Bir anda aklıma birkaç şey geldi yapmak istediğim çok iyi biliyoruz ki korsan yayım satım olaylarının kökünü tamamen kazımak mümkün değil. Kullanıcı olarak ben asla korsan bir şey almıyorum çünkü bende bir üreticiyim. Benim sevenlerim gidip orijinalini, benim emeğim karşılığını satın alsın isterim. Bu konuda duyarlı bir nesil yetiştirmek bizim elimizde benim çocuğum korsana karşı olacak mesela ben yetiştireceğim. Tabi uzun bir süreç ama uzun vade de etkili.Daha kestirmesi, cezai yaptırımın çok ağırlaştırılıp caydırıcı nitelikte olması. Ayrıca cdlerin üretim yerlerini belirleyen sid kodu denilen bir uygulama var. Bütün dünya da uygulanıyor. Bizde yok maalesef

Son Yıllarda Popüler Kültürle Harmanlanmasıyla Birlikte Arabesk Müziğin Prestij Kazandığını Söyleyebilir Miyiz? Son Dönemde Daha Geniş Bir Kitleye Ulaşmış Olması Bakımından Değerlendirdiğinde Neler Söylersiniz?

Arabeskin prestij kazandığını düşünmüyorum. Tam tersine eski arabesk ve fantezi müzik sanatçılarının bile pop müzik altyapılı çalışmalara kaydığına bile şahit oluyoruz. Âmâ dünya da müzikte arayışta olanlar, araştırıp Arap ezgileri, oryantal motiflerini kendi müzikleriyle birleştirip dikkat çekiyorlar bence hepsi bu.

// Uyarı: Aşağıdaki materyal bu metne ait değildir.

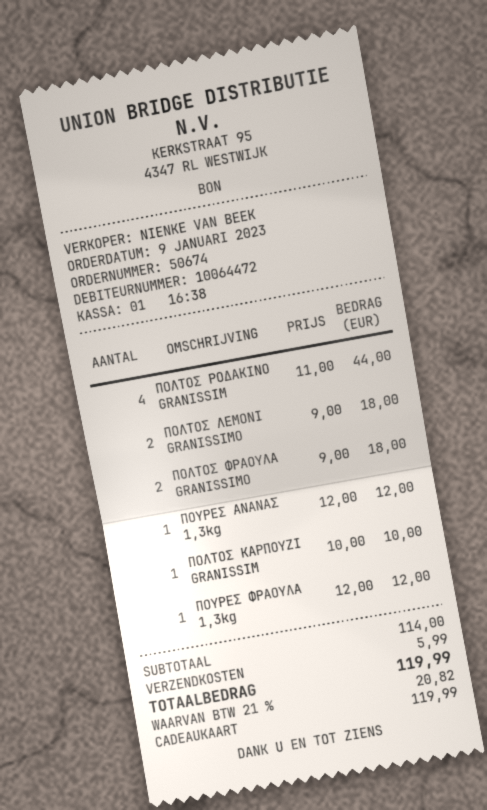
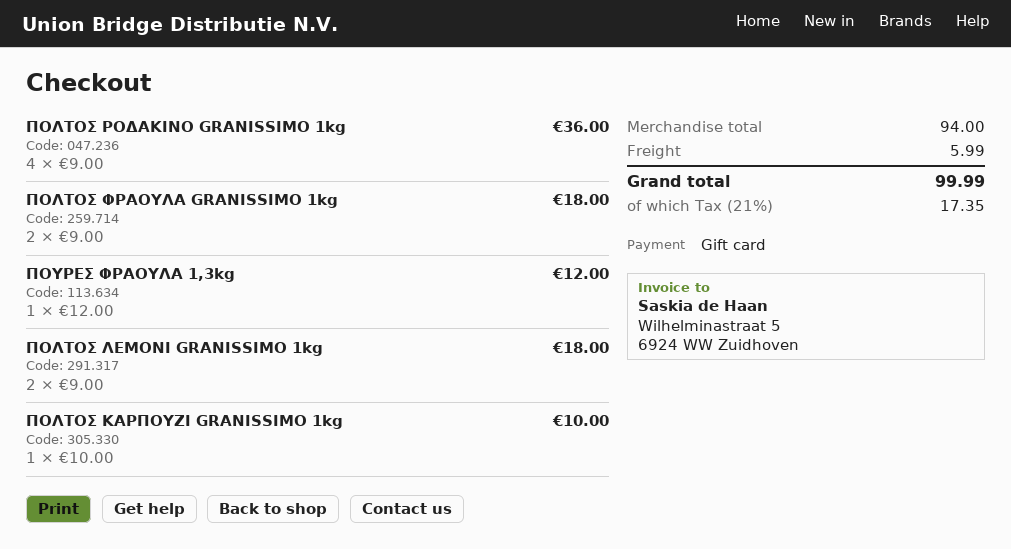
ΠΟΛΤΟΣ ΡΟΔΑΚΙΝΟ GRANISSIM: 4 x 11.00 = 44.00 -> 4 x 9.00 = 36.00
ΠΟΥΡΕΣ ΑΝΑΝΑΣ 1,3kg: 1 x 12.00 = 12.00 -> none
subtotal: 114.00 -> 94.00
tax: 21% = 20.82 -> 21% = 17.35
total: 119.99 -> 99.99

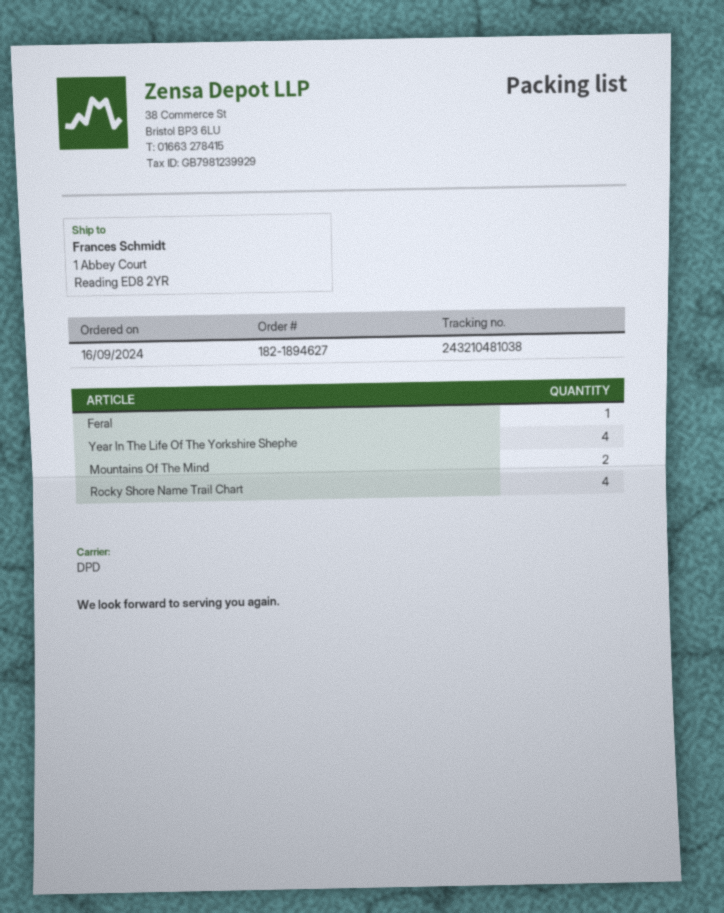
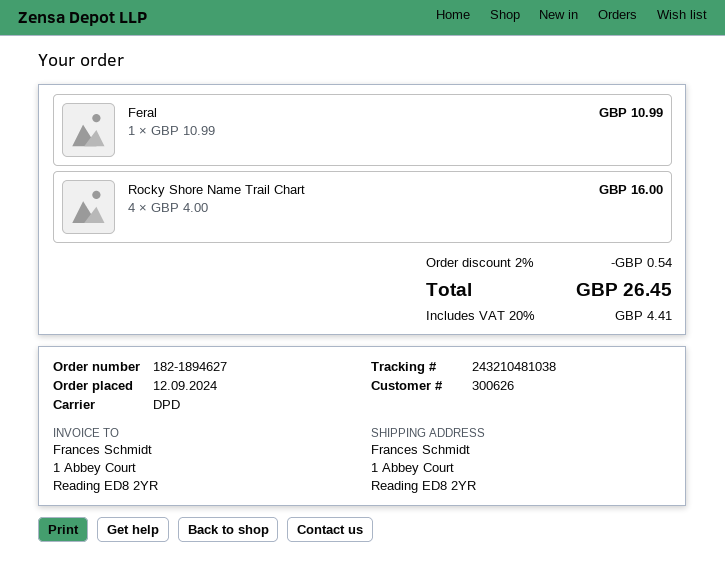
order date: 2024-09-16 -> 2024-09-12
Year In The Life Of The Yorkshire Shephe: 4 -> none
Mountains Of The Mind: 2 -> none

Güzel Ve Gösterişli Ve Aynı Zamanda Güzel Bir Sese Sahip Olmak, Müzik Dünyasında Sence Lider Olmaya Yetiyor Mu?

Eskiden belki ama şu anda hayır Dünya öyle bir yere gidiyor ki, sadece büyüleyici bir sesle öylece dikilip şarkı söylemek, kimseyi doyurmuyor artık. Görsel olarak ta sahneyi doldurmaya ihtiyaç var.

Ve Biz müzikonair.com ve Şimal’le Yıldızlar Geçidi ailesi olarak Bu keyifli ve güzel röportaj için Çok Teşekkür ederiz :) Kırmadın Bizi İnşallah Yine Farklı Bir Röportajda Görüşmek Üzere Çok İyisin Kal Sağlıcakla.